Will the Public Utility Commission move the goalposts once again, and how would Sempra Energy react if the regulator opts to play hardball? The $3 billion in debt on Energy Future Holdings’ balance sheet could present a sticking point.
But the deal economics arguably give Sempra Energy more leeway than some might expect. For one, the addition of Oncor Electric Delivery will increase the proportion of the company’s operating income that comes from regulated utilities to more than 81 percent—a major plus at a time when it continue to pursue capital-intensive LNG (liquefied natural gas) export project in Louisiana.
Cameron LNG has encountered construction delays that have pushed the facility’s commercial start date to late 2019, at the earliest. Although contractual agreements for engineering, procurement and construction provide a degree of protection, cost overruns and an oversupplied market could challenge project economics.

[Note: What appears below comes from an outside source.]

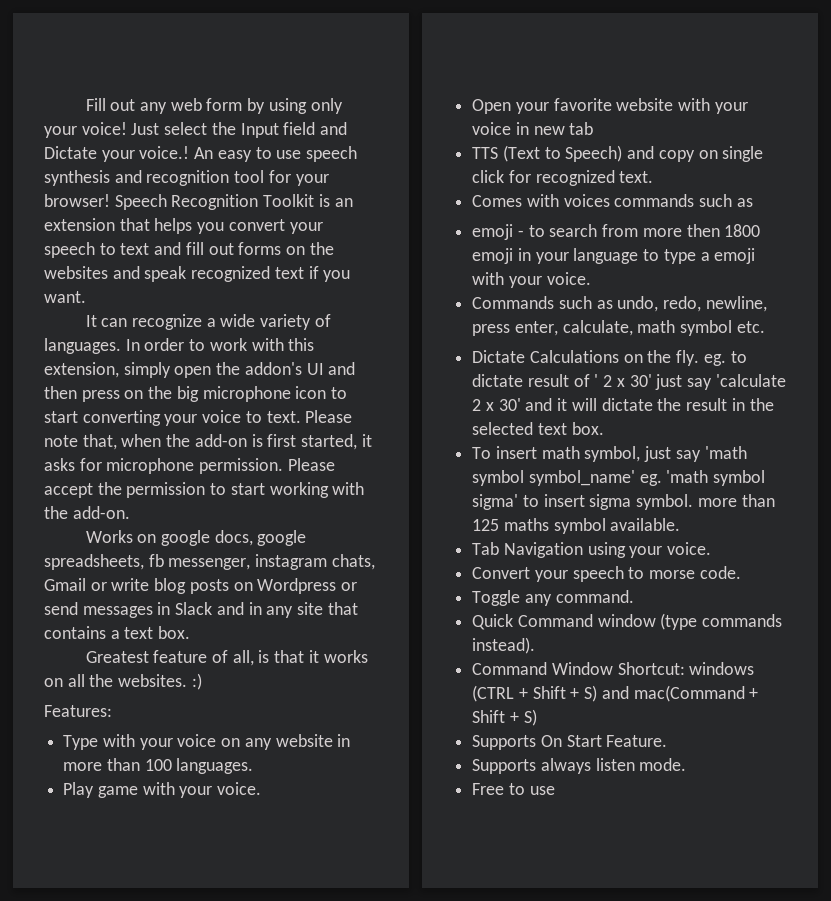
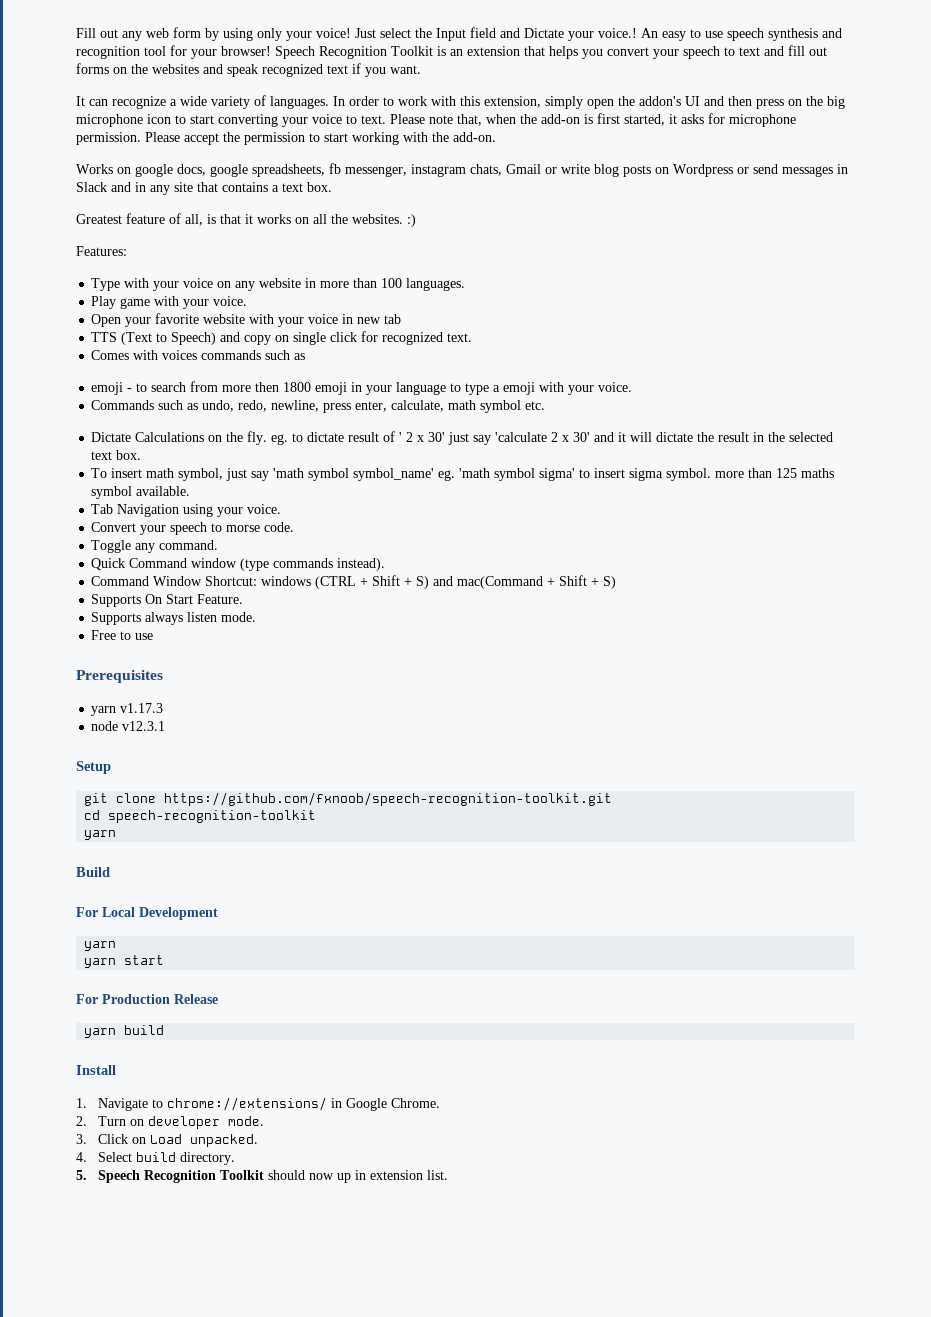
(555, 790) none -> [76,670,163,683] [91,703,164,716] [91,721,166,731] [76,761,111,774] [84,792,613,806] [84,810,317,823] [84,830,117,840] [76,867,110,877] [76,907,218,920] [84,941,117,951] [84,955,165,968] [76,994,218,1004] [84,1025,165,1038] [76,1065,116,1075] [76,1097,441,1111] [76,1116,265,1129] [76,1134,259,1147] [76,1152,236,1165] [76,1170,449,1183] // Prerequisites // yarn v1.17.3 // node v12.3.1 // Setup // git clone https://github.com/fxnoob/speech-recognition-toolkit.git // cd speech-recognition-toolkit // yarn // Build // For Local Development // yarn // yarn start // For Production Release // yarn build // Install // 1. Navigate to chrome://extensions/ in Google Chrome. // 2. Turn on developer mode. // 3. Click on Load unpacked. // 4. Select build directory. // 5. Speech Recognition Toolkit should now up in extension list.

Buying Oncor Electric Delivery wouldn’t eliminate these challenges. But just as Southern Company’s (NYSE: SO) purchase of AGL Resources improved its ability to absorb cost overruns at the Vogtle nuclear power plant, adding a major regulated utility would further insulate Sempra Energy’s balance sheet and operating income from an adverse outcome at Cameron LNG.
Moreover, Oncor Electric Delivery’s rate base has grown at a much faster pace than Sempra Energy’s regulated utilities in California.
The Texas transmission and distribution company’s revenue has increased at an average annual rate of 4.7 percent since 2012, while its current budget calls for $7.5 billion worth of capital expenditures on its power lines through 2021.
And although the Public Utility Commission of Texas scrutinizes mergers and acquisitions closely, the regulator has demonstrated a willingness to support capital spending with rate-base increases.
What about the $3 billion in additional debt on Energy Future Holdings’ balance sheet and Sempra Energy’s pledge to pay this down within seven years of the acquisition closing?
Sempra Energy’s low-cost of debt and equity capital should enable the parent to live up to these promises, while Energy Future Holdings’ interest expense and gearing should pale in comparison to the leverage involved when a consortium of KKR & Co LP (NYSE: KKR), TPG Capital and Goldman Sachs Capital Partners took TXU Corp private in 2007.
Where They Stand
Sempra Energy likely has the winning bid for Energy Future Holdings, though the Public Utility Commission of Texas could require some adjustments and concessions. The transaction would give Sempra Energy a new growth platform and create potential synergies with its expanding portfolio of natural-gas pipelines and generation capacity in Mexico.
The California-based utility’s historically elevated valuation keeps us on the sideline, but the best-in-class utility offers exposure to several appealing growth stories and would make an excellent long-term holding at a more reasonable price.
Don’t cry for Berkshire Hathaway or NextEra Energy, either. Even if these former suitors don’t receive the entire break-up fee they claim they’re owed, both companies’ scale and access to low-cost capital make them natural consolidators in the utility sector. They’ll find other deals.